И вот важное заключение автора, жившего в Петербурге в описываемое Георгием Ивановым время:
«…Независимо от случайных ошибок памяти и обмолвок, картина, данная в блестящей книге Г. В. Иванова, „исторически верна", хоть многое в ней, наверное, неизвестно было большинству коренных петербуржцев» (там же, с. 528).
Борис Поплавский («Неизданное». М., 1996, с. 254—255) в докладе о «Петербургских зимах» 29 апреля 1929 г. рассуждал следующим образом:
«Начиная читать книгу „Петербургские зимы", думал найти сборник анекдотов и фактов — ничуть.

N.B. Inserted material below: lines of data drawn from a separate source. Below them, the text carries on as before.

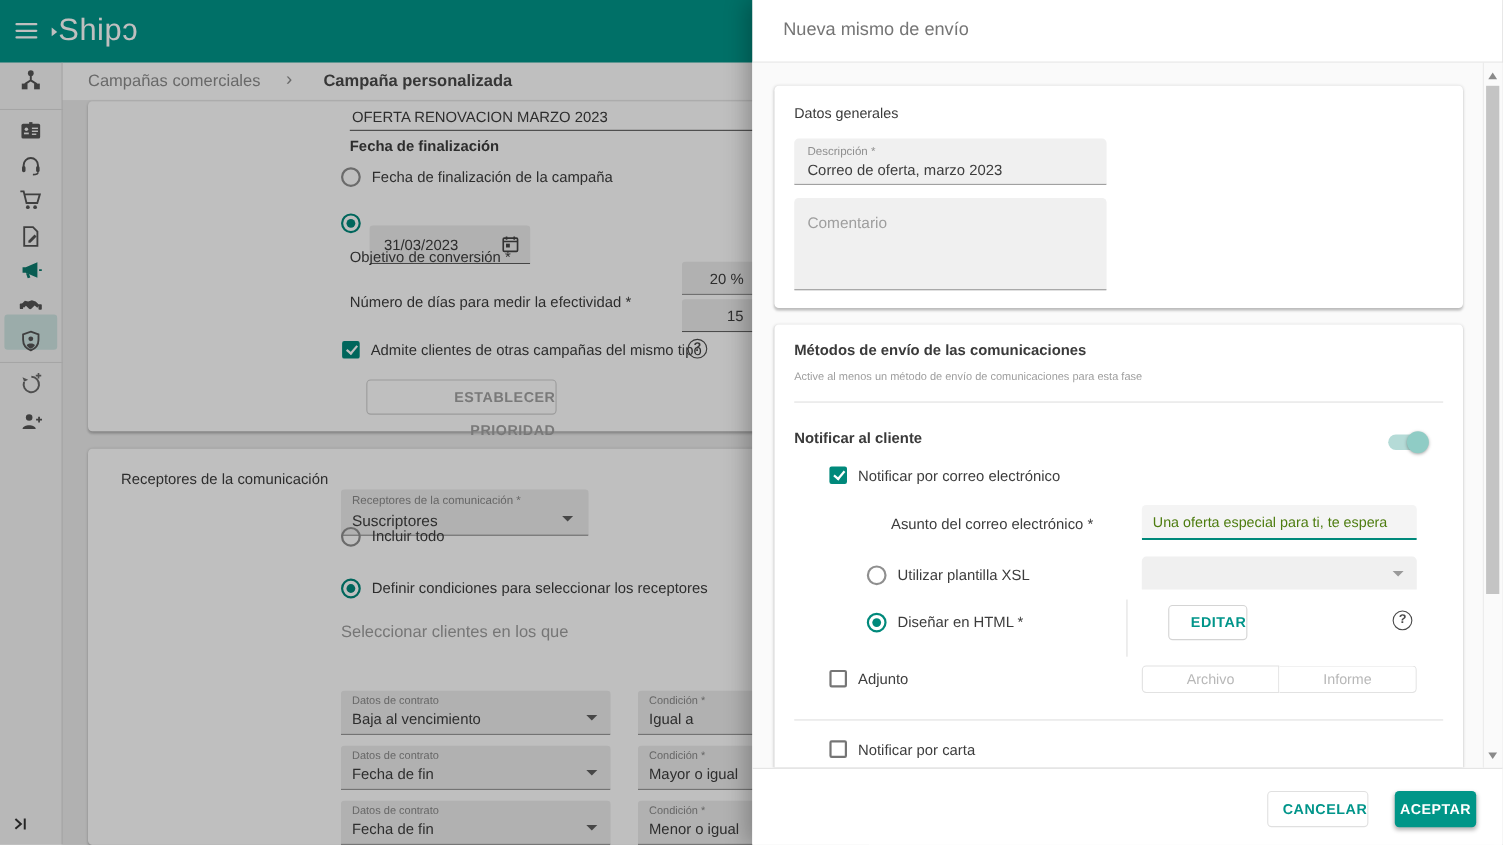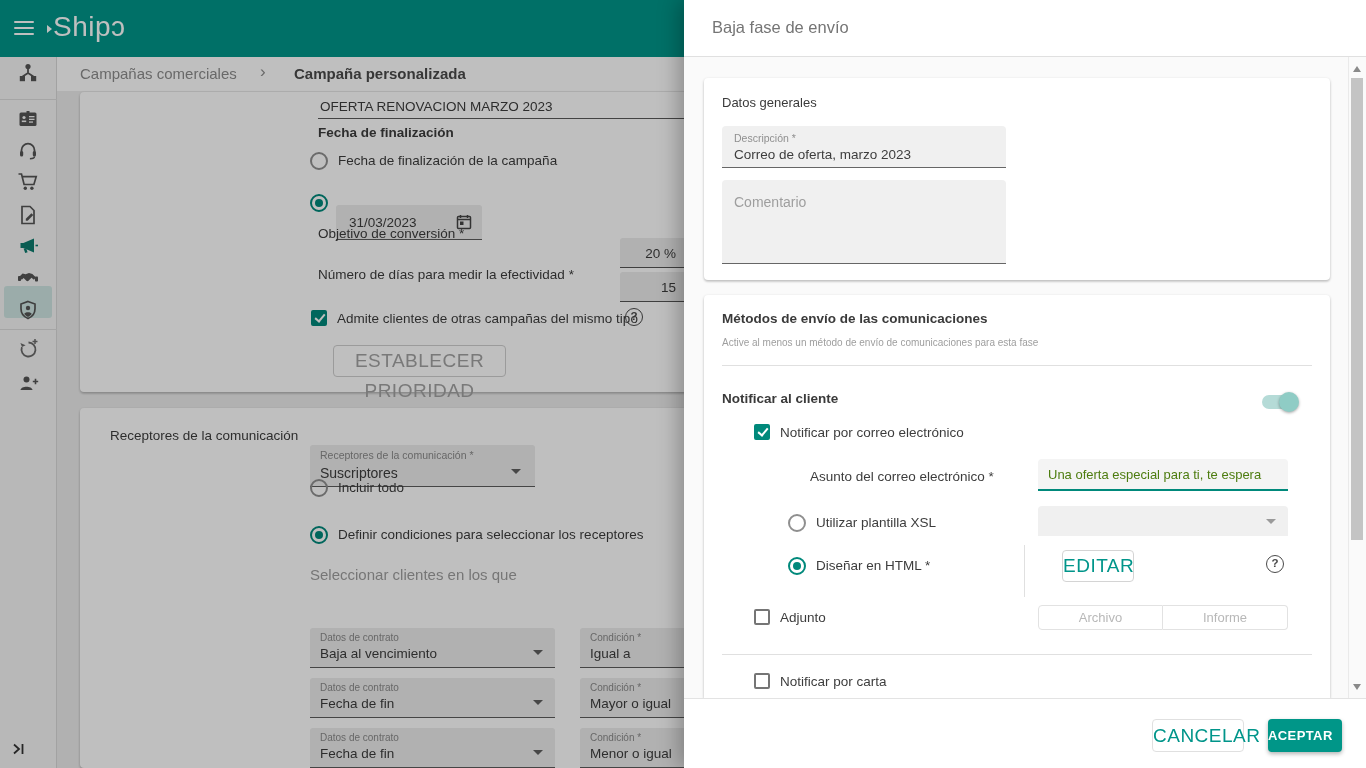"Baja fase de envío" div.abs { text: Baja fase -> Nueva mismo }
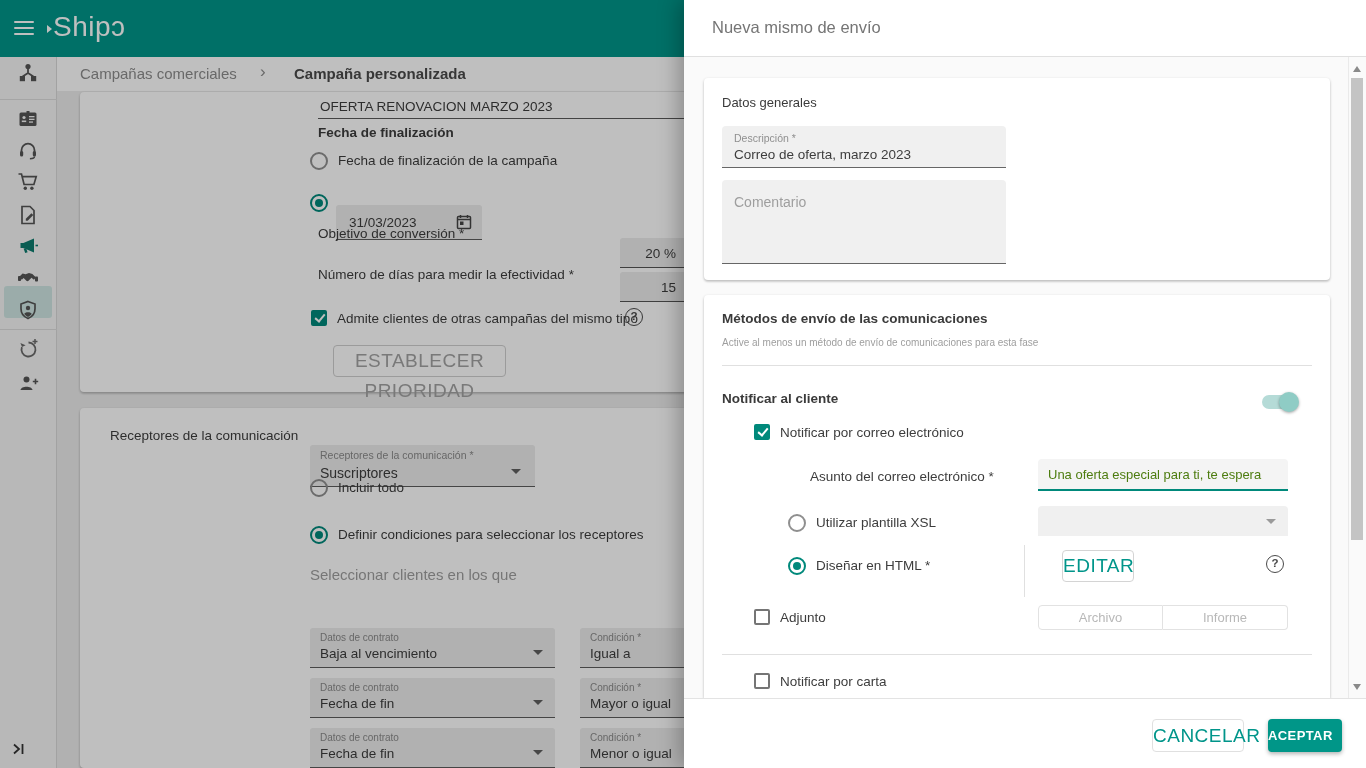"ESTABLECER PRIORIDAD" .obtn { font-size: 19px -> 13px; font-weight: 400 -> 700; text-align: center -> right }
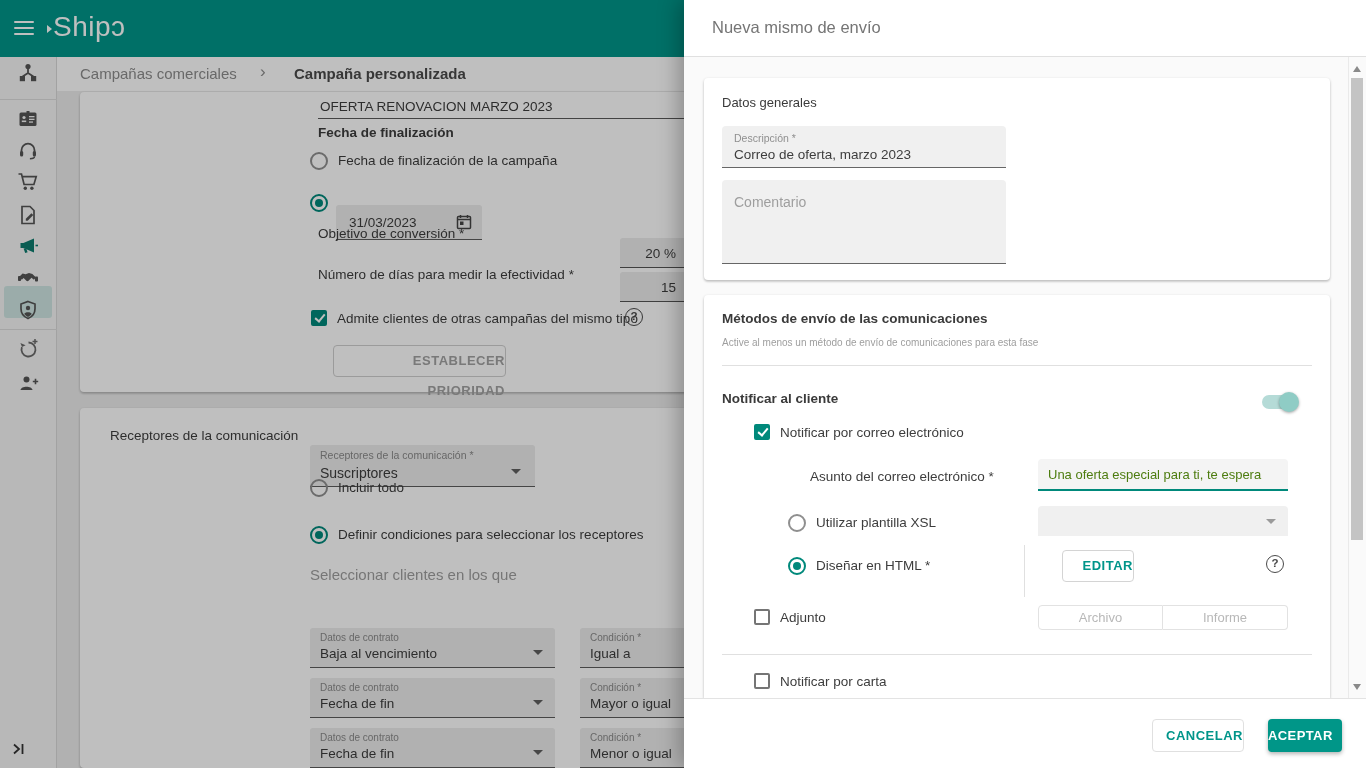"ACEPTAR" div.abs { text-align: left -> center }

Блок, например, удачен, с которым Иванов был хорошо знаком. Следственно, это попытка описания Времени, и даже Музыки времени. <…>
…Книга Иванова, по-моему, отнюдь не передает музыку времени (как, например, воспоминания о Блоке Белого). Но она не неудачна в этом смысле, она есть дитя принципиального отрицания этой музыки. Иванов мне много говорил: „Я не люблю никого, и ни с кем у меня общего дела нет". А между прочим, Бунин ему близок. И, по существу, книга Иванова есть мужественное явление борьбы с русской музыкой, и он иронически вкладывает в уста одного из своих героев, что пьянство, описанием которого заполнена масса страниц, „пьянство есть совокупление астрала нашего существа с Музыкой времени". Можно было бы сказать, что, по Иванову, вообще революция в России произошла от пьянства интеллигенции. <…>
За и против Блока — вот как надо было бы разделить эмиграцию. Иванов — против, я — за, но Иванов — честный противник. Книга эта отчасти написана против Мандельштама как содушника Блока.
По-моему, также книга хорошо написана. Она сама читается. <…> Потом книга крайне пластична, акмеистически написана, в ней много вещей, тостов, галстуков, бутылок. Но, по-моему, недостаточно».
Слова Поплавского о том, что Георгий Иванов «против» Блока, здесь нужно понимать, очевидно, в том смысле, что он против Блока, призывавшего «слушать музыку революции». Как поэта Георгий Иванов не отрицал Блока никогда и нигде, в том числе не делал этого и в «Петербургских зимах».